Saturday, January 21, 2023

How to calculate the Pension and Gratuity of employees of the Government of Punjab.

Calculate the Pension and Gratuity of employees

Before, explaining the method for calculation of Pension and Gratuity of employees of the Government of Punjab, it is necessary to know the following basic knowledge.  Because these aspects will help a lot while said calculation.

Who to calculate the Pension and Gratuity of employees of the Government of Punjab.

Who can claim a pension?

The Government of Punjab is offering pension benefits to its employees based on the following terms and conditions.  The Government has framed Punjab Civil Services Pension rules for this purpose.  These rules provide guidance for the smooth process of the pension payment procedure.  In light of these rules following incumbents are not eligible to enjoy the pension benefits.

  1. Those who are working on a contract get paid for the contingencies.
  2. All those servants whose services are hired on work charged basis.
  3. All employees are recruited on the basis of a contract.
  4. All those employees who are not allowed by the competent authority to enjoy this benefit. 

Minimum criteria for pension benefits.

The competent authority has already prescribed the minimum criteria for qualifying these benefits.  There are three following conditions to enjoy the benefits of a Pension.

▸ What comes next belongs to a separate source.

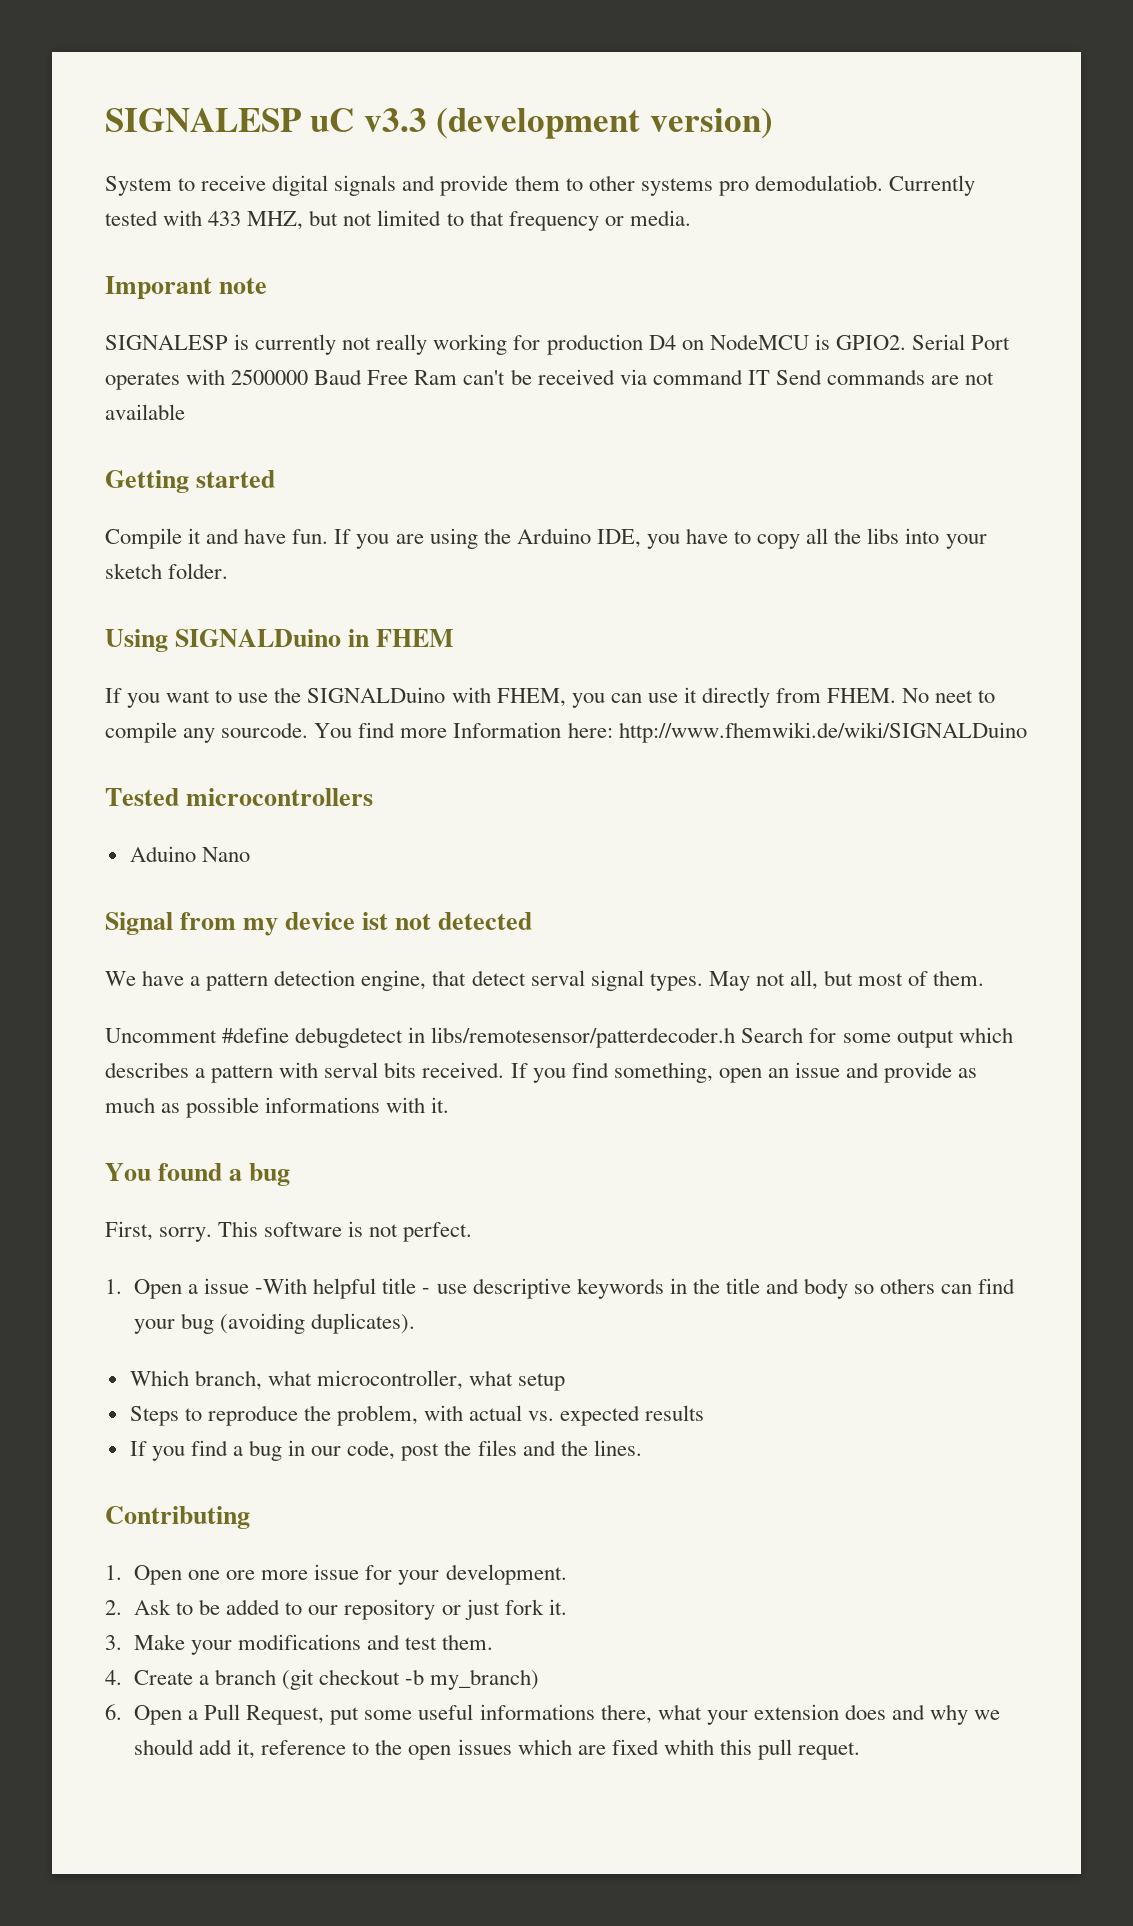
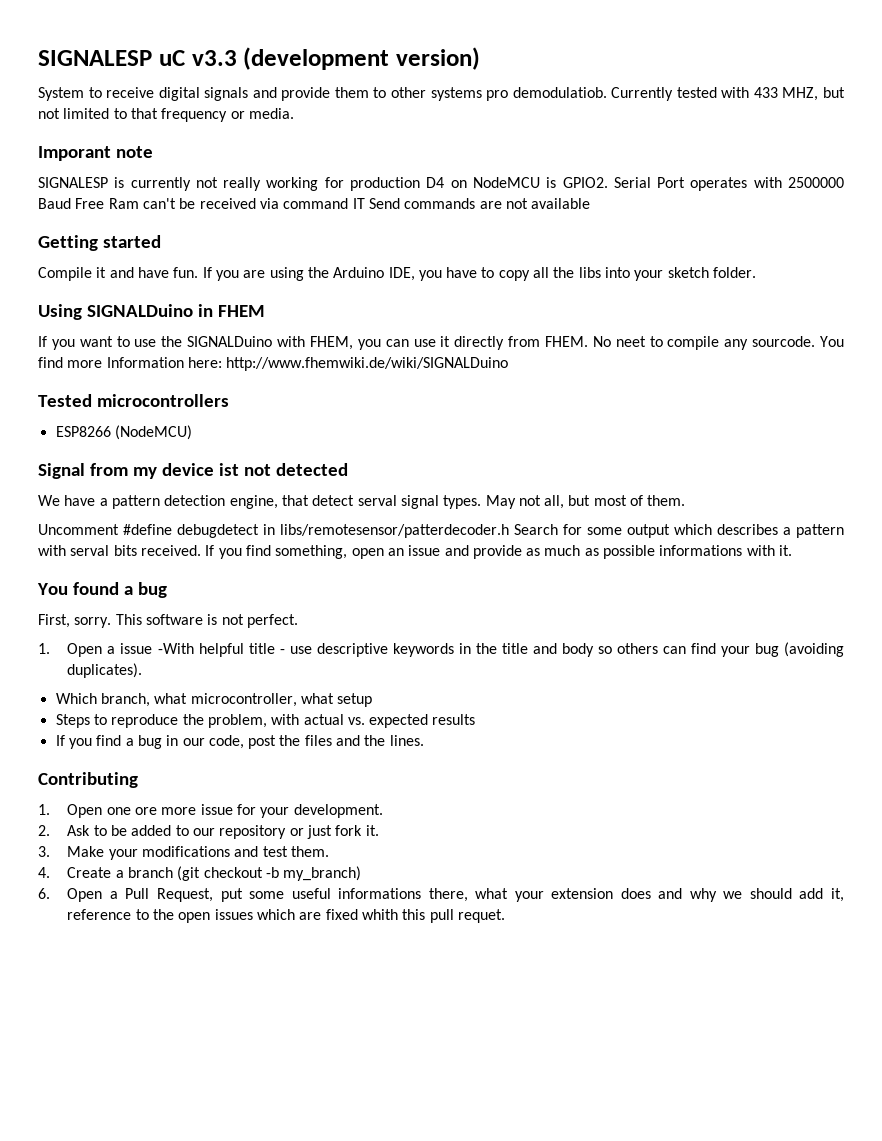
- Aduino Nano
+ ESP8266 (NodeMCU)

  1. Those who are performing their services under the government of Punjab.
  2. The service must be pensionable
  3. Those who are getting paid from PCF i.e. Provincial Consolidated Fund.

Types of Pension

The Punjab Government has classified the pension in the following terms in rules ibid.

  • Compensation Pension,
  • Invalid Pension,
  • Superannuation Pension,
  • Retiring Pension.

All the above-stated type of pension has different method to calculate the pension and the gratuity.  Therefore, we have to understand them to proceed further.  Let’s learn about them one by one.

 (a) Compensation Pension

If Government decided to abolish a post due to any reason, it offers the incumbents of the such post to take the pension or transfer them to other posts in any other available establishment.  Such types of retirements fall under the category of compensation pension.

 (b) Invalid Pension

If any civil servant got injured while in service and due to that injury becomes permanently incapable to discharge his duty, he can get the benefit of this type of pension.  For this purpose, he has to produce a Medical Certified issued by the Health Department.

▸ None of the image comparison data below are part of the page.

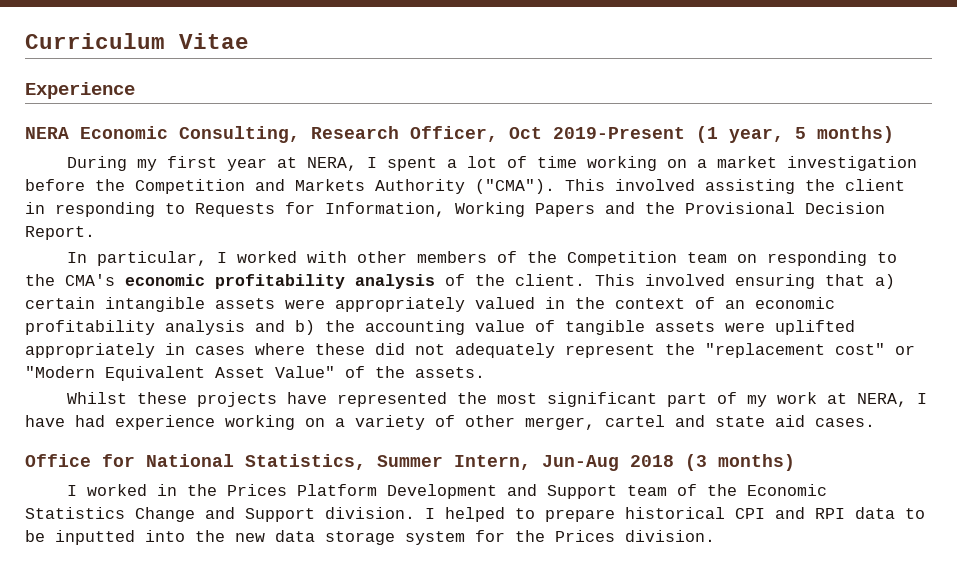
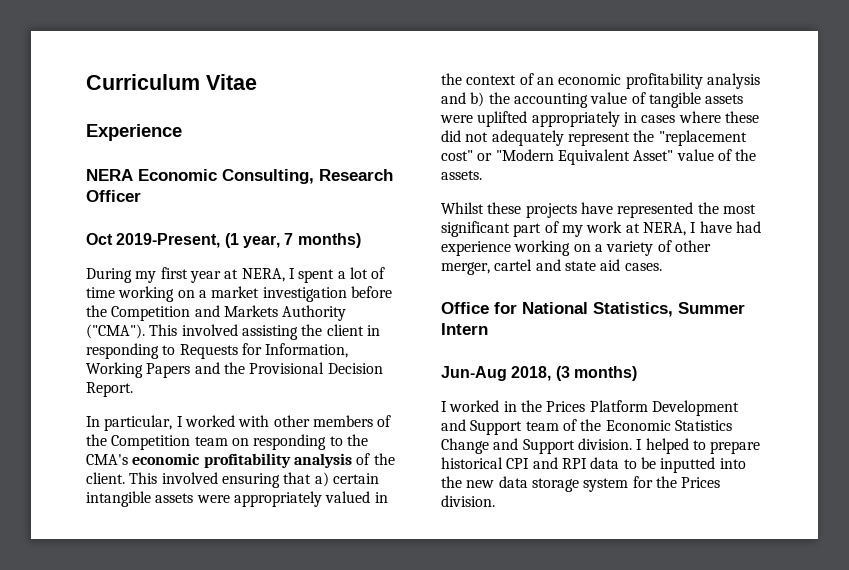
- NERA Economic Consulting, Research Officer, Oct 2019-Present (1 year, 5 months)
+ NERA Economic Consulting, Research Officer
+ Oct 2019-Present, (1 year, 7 months)
- This involved ensuring that a) certain intangible assets were appropriately valued in the context of an economic profitability analysis and b) the accounting value of tangible assets were uplifted appropriately in cases where these did not adequately represent the "replacement cost" or "Modern Equivalent Asset Value" of the assets.
+ This involved ensuring that a) certain intangible assets were appropriately valued in the context of an economic profitability analysis and b) the accounting value of tangible assets were uplifted appropriately in cases where these did not adequately represent the "replacement cost" or "Modern Equivalent Asset" value of the assets.
- Office for National Statistics, Summer Intern, Jun-Aug 2018 (3 months)
+ Office for National Statistics, Summer Intern
+ Jun-Aug 2018, (3 months)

(c) Superannuation Pension

The Government has prescribed the maximum age for all civil servants.  60 years of age is generally the maximum age limit for rendering the service in any Government department.  When any employee reached the age of 60 years, he will not continue his services in any Government Department and he has to get retirement.  This type of retirement is known as Superannuation Pension.  It is also not worthless to mention here that some department offers different criteria for this type of pension i.e. Supreme Court of Pakistan.

(d) Retiring Pension

The Government has offered its employees to get voluntary retirement if they fulfill prescribed criteria.  The present criterion for this type of pension is as follows;

  1.  Minimum 25 years of service or 55 years of age. (whichever is later)  

 

How to calculate Family Pension and Gratuity.

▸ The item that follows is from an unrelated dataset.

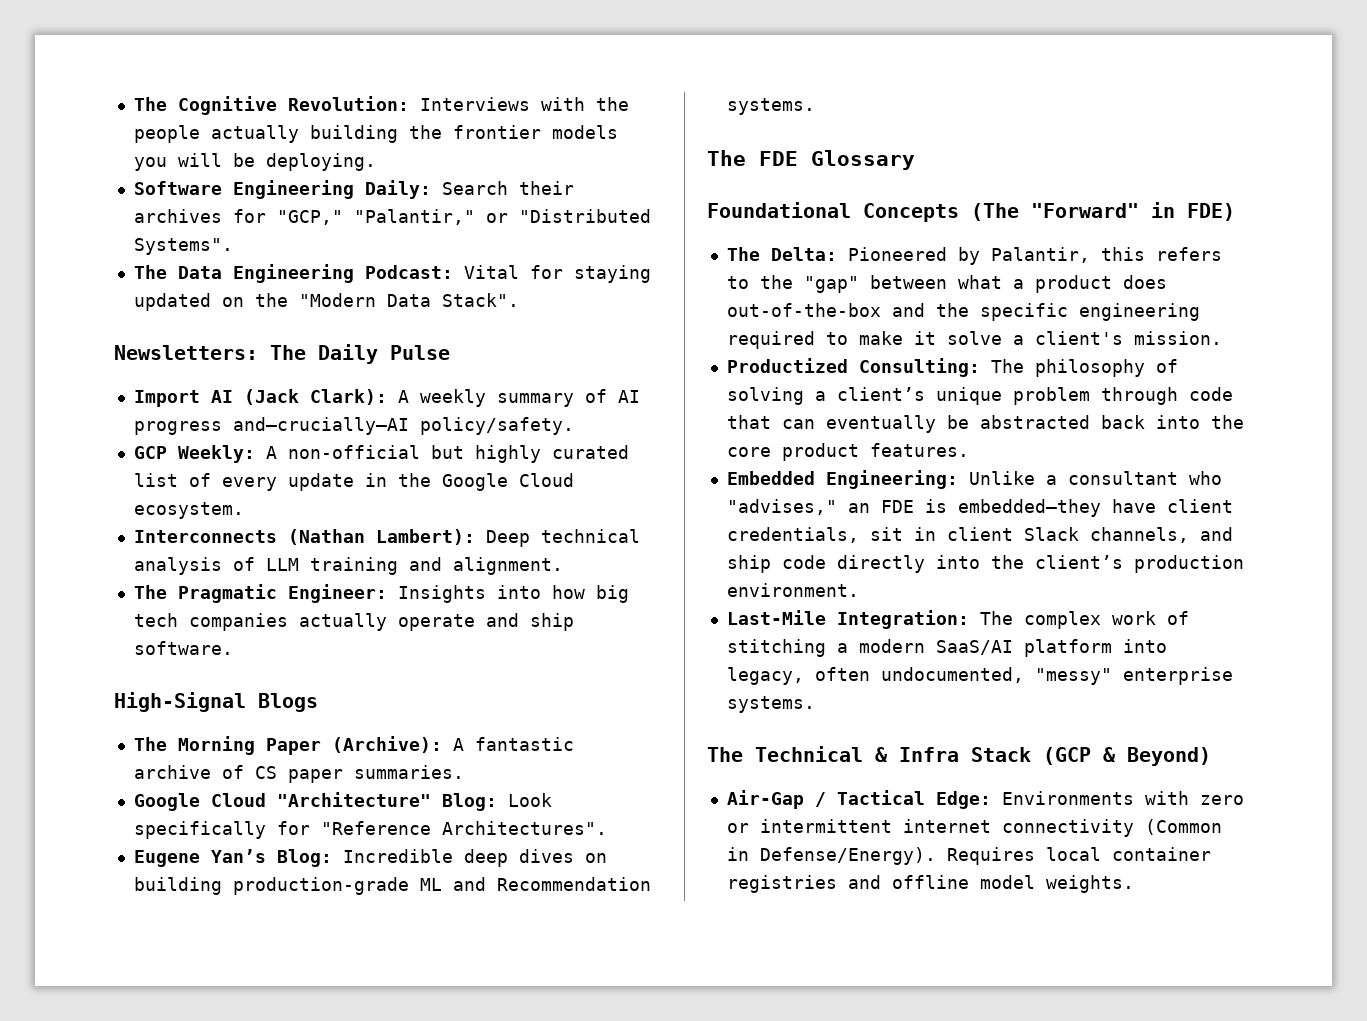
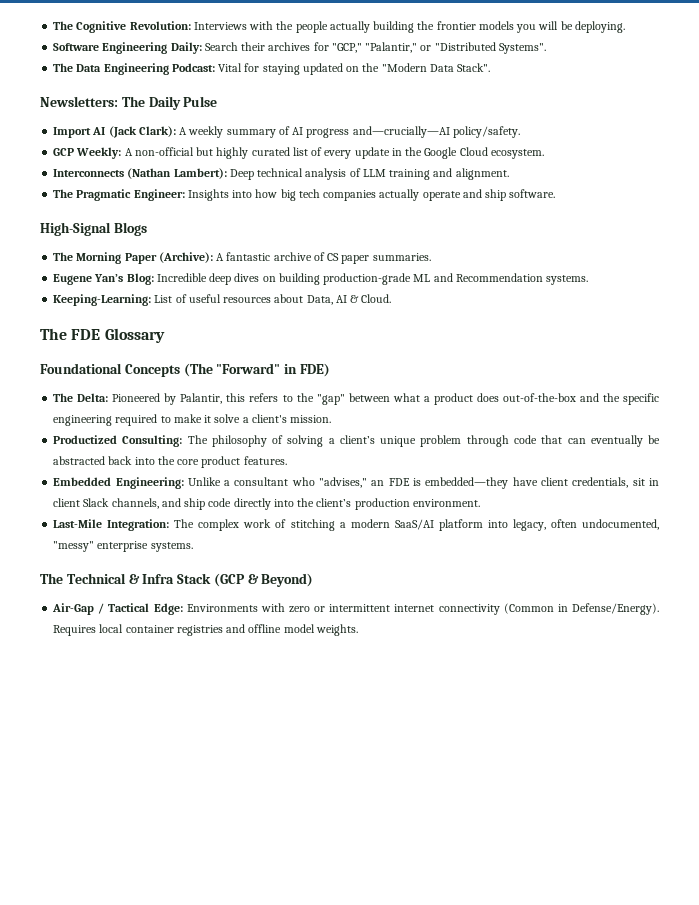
- Google Cloud "Architecture" Blog: Look specifically for "Reference Architectures".
+ Keeping-Learning: List of useful resources about Data, AI & Cloud.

If you want to calculate the pension and gratuity, you have to need the following information;

  • Last pay is drawn i.e. last Basic Pay (including all allowances that are pensionable i.e. personal pay, qualification pay, etc.
  • Length of Service
  • Age of Employee
  • Age Rate (See in Punjab Civil Service Rules)

 Calculation of Gross Pension for all types of pension [H2]

Step 01:- Gross Pension= Last pay is drawn* x7/300x length of service of the deceased govt. servant.

 Note:- Admissible increases from time to time and medical allowance.

 Explanation: - You have to multiply the last pay drawn with 07 and the total length of service and divide the result by 300. After this, you will find the amount of gross pension.

Step 02:-  Calculation of Gratuity= Gross pension x1/4 x12x (Index from commutation table, according to age next birthday of the deceased).

Explanation: - You have to multiply Gross Pension by 12 and Index from the commutation table and divide the result by 04.  After this, you will find the amount of Gratuity.

Step 03:- Calculation of Monthly Family Pension.= Gross pension x75% + Admissible increases from time to time and medical allowance.

Explanation: - I already explained the method to calculate the Gross Pension.  You have to multiply the amount of Gross Pension by 75% and add all admissible increases allowed by the Government from time to time.

 

How to Calculate Pensioner's Death (Family Pension)

 Family Pension = Net / *Gross pension x75%

 *(Pension bring drawn by the deceased pensioner at the time of death).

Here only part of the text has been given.